Entender o pensamento e o conhecimento como fenômenos intrinsecamente históricos possibilita superar algumas premissas que impedem uma perspectiva mais aberta e plural das formas de apreensão/construção do real: 1) o essencialismo, que impõe uma determinação

biológica aos comportamentos femininos e masculinos, 2) o universalismo, que supõe a existência da repetição e do mesmo em todos os seres humanos.

A idéia de “desconstrução” dos discursos está relacionada a um desejo de problematização das dicotomias hierárquicas que estiveram presentes no imaginário androcêntrico tanto dos colonizadores como de alguns/as pesquisadores/as contemporâneos/as, apontando um lugar “natural” e fixo para cada um dos gêneros (tido como essencialmente binário masculino/feminino). Na perspectiva de Guacira Lopes Louro,

A descontrução trabalha contra essa lógica, faz perceber que a oposição é construída e não inerente e fixa. A descontrução sugere que se busquem os processos e as condições que estabeleceram os termos da polaridade. Supõe que se historicize a polaridade e a hierarquia nela implícita (1997: 32).

Nessa perspectiva, o gênero e o sexo são aqui tratados igualmente como construtos culturais/históricos. Com bem atenta Judith Butler,

O gênero não deve ser meramente concebido como a inscrição cultural de significado num sexo previamente dado (uma concepção jurídica); tem de designar também o aparato mesmo de produção mediante o qual os próprios sexos são estabelecidos. Resulta daí que o gênero não está para a cultura como o sexo para a natureza; ele também é o meio discursivo/cultural pelo qual “a natureza sexuada” ou “um sexo natural” é produzido e estabelecido como “pré-discursivo”, anterior à cultura, uma superfície politicamente neutra sobre a qual age a cultura (2003: 25. Grifo original).

Essa noção permite assim a “descontrução” de uma noção dualista/binária dos sexos/gêneros que aparecem tanto nas crônicas como na historiografia naturalizando e universalizando as subjetividades e relações entre homens e mulheres na história dos incas. Como enfatiza Angela Arruda,

A crítica ao dualismo tenta apagar os limites entre natureza e cultura que tornam a aparecer no pensamento ocidental moderno sob a forma da separação entre razão e emoção, objetividade e subjetividade, mente e corpo, abstrato e concreto, ou público e privado. A teoria feminista ataca severamente estas bipolaridades (2000: 118).

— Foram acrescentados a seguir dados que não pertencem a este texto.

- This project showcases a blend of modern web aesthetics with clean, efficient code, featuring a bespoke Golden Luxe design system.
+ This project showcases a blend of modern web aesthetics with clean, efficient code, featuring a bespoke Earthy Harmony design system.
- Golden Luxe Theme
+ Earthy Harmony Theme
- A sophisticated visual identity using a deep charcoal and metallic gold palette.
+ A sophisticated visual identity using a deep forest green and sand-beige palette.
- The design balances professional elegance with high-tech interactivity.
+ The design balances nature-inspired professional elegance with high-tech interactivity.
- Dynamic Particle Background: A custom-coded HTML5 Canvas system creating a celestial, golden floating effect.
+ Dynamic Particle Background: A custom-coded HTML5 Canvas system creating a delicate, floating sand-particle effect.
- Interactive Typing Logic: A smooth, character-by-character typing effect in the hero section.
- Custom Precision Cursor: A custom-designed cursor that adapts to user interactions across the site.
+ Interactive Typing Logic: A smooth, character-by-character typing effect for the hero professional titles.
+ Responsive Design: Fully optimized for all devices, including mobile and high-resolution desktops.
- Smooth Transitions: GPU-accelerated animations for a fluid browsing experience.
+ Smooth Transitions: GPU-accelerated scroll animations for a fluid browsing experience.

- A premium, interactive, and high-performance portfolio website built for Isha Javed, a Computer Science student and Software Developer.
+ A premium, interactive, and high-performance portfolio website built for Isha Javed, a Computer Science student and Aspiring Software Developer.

A percepção do sexo/corpo como uma construção constitui fundamento para a crítica das representações de gênero binárias/androcêntricas predominantes e da concepção universal/humanista do sujeito. Ainda segundo Butler,

Como ponto de partida de uma teoria social do gênero, entretanto, a concepção universal da pessoa é deslocada pelas posições históricas ou antropológicas que compreendem o gênero como uma relação entre sujeitos socialmente constituídos, em contextos especificáveis. Este ponto de vista relacional ou contextual sugere que o que a pessoa “é” – e a rigor, o que o gênero “é” – refere-se sempre às relações construídas em que ela é determinada. Como fenômeno inconstante e contextual, o gênero não denota um ser substantivo, mas um ponto relativo de convergência entre conjuntos específicos de relações, cultural e historicamente convergentes (Idem: 29).

Este ponto relativo de convergência, é claro, não pode deixar de se singularizar no mundo incaico e pré-incaico em relação aos cronistas e suas representações do mundo.